Sus padres hicieron del piso moscovita donde Halberstadt se crio un "altar dedicado a Occidente", con pósteres de Louis Armstrong o Ella Fitzgerald y los cajones a rebosar de poesía clandestina. "Como miles de moscovitas, mi padre era un fartsovshchik, un estraperlista", cuenta Halberstadt. Al principio vendía libros, pero en poco tiempo se convirtió en un conocido proveedor de música de contrabando. Los discos daban más dinero y él ideó un modelo de negocio imbatible: si alguien iba a su casa a por una copia de John Coltrane Live at the Village, le obligaba a llevarse el disco como parte de un lote.

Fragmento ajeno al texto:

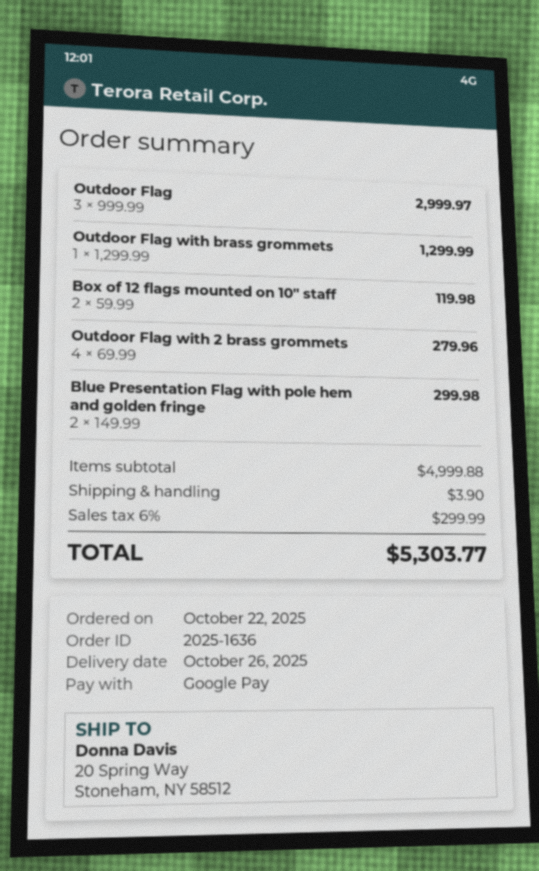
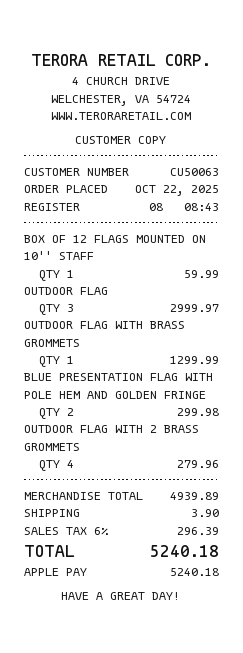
payment method: Google Pay -> Apple Pay
Box of 12 flags mounted on 10'' staff: 2 for 119.98 -> 1 for 59.99
subtotal: 4999.88 -> 4939.89
tax: 6% = 299.99 -> 6% = 296.39
total: 5303.77 -> 5240.18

Las desapariciones de su padre fueron volviéndose parte del paisaje habitual, sus infidelidades eran cada vez más evidentes y el niño veía a su progenitor con una mezcla de admiración y temor. "Cuando tenía cinco años, veía a mi padre como el antagonista de una novela, un personaje con escasas apariciones pero que desempeñaba un papel dramático fundamental", recuerda Halberstadt.

El título de las memorias, Jóvenes héroes de la Unión Soviética, es precisamente el del primer libro que Halberstadt recuerda de la escuela, un compendio de actos patrióticos realizados por niños, que a menudo sufrían por su heroísmo sangrientas y brutales torturas, fusilamientos o ahorcamientos por parte de los enemigos de la URSS. Halberstadt, un niño soviético más, cuando su profesora preguntaba: "Niños, ¿cuál es el país más agresivo del mundo?", levantaba la mano con entusiasmo y respondía: "¡Israel!". En aquella época empezó a llevar en secreto las primeras manifestaciones de su homosexualidad.

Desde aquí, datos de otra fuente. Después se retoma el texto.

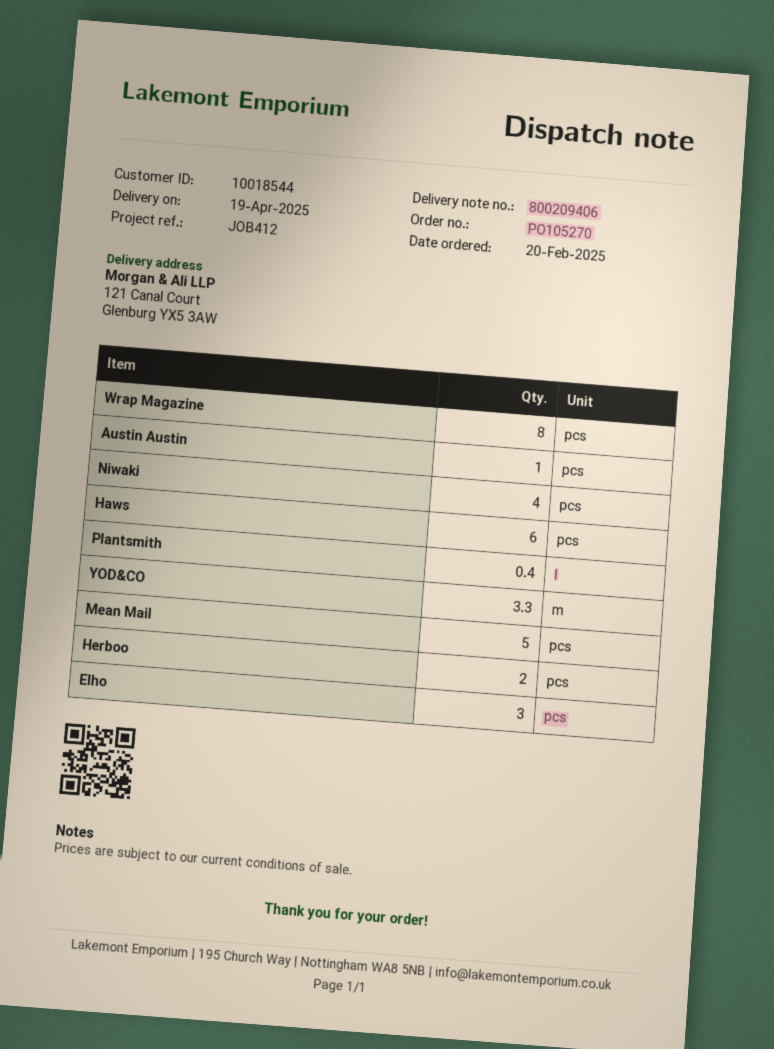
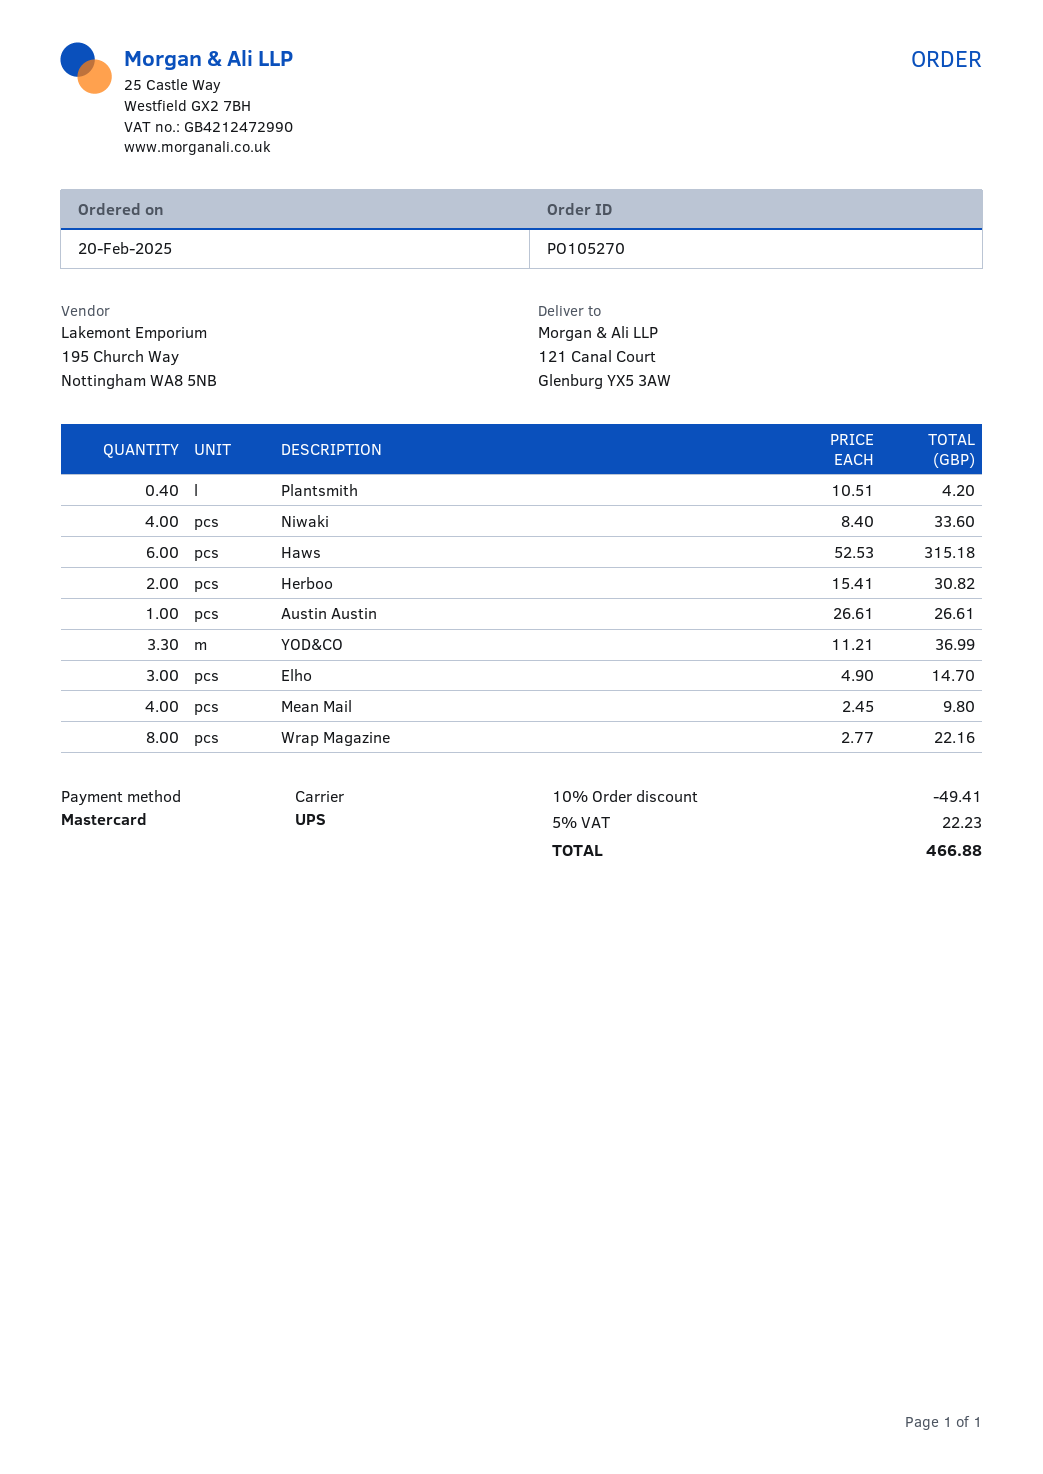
Mean Mail: 5 -> 4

Su madre tomó la decisión de emigrar "cuando la carne empezó a desaparecer de los supermercados". Por entonces, el padre de Halberstadt empezó a pasar más tiempo con él. El niño no sabía que se estaba despidiendo. Las normas para los emigrantes estaban claras: solo podían sacar del país un álbum de fotos, ninguna obra de arte ni antigüedades, cinco gramos de oro como máximo y ciento treinta y siete dólares

americanos.

En el aeropuerto les volcaban las maletas y les cortaban con un cuchillo la suela de los zapatos. Eran traidores a la patria. Halberstadt recuerda las palabras de su madre cuando se despedían de su padre a lo lejos, en el aeropuerto de Moscú: "Mira bien a tu padre, porque nunca volverás a verlo".

Pero el libro no termina con la llegada de Halberstadt, su madre y sus abuelos al Nueva York de finales de los setenta, ni con la insospechada aparición de Brodsky (con quien su madre estuvo viéndose durante un tiempo), ni con el despertar de su vocación literaria.

El libro termina con un epílogo en Rusia, en un lugar remoto, aislado, en la confluencia entre el Volga y el Ajtuba, donde, muchos años después, enviado por una revista para que redactara un artículo, el escritor adulto se va a pescar con su padre, el mismo al que un día le dijeron que no volvería a ver. Es allí donde Rusia, con su historia, adquiere las hechuras de un trauma y el escritor se pregunta si, como en el caso de los ratones del laboratorio de Emory, no estará el ruso condenado a una "transmisión intergeneracional de miedo, sospecha, dolor, melancolía y rabia".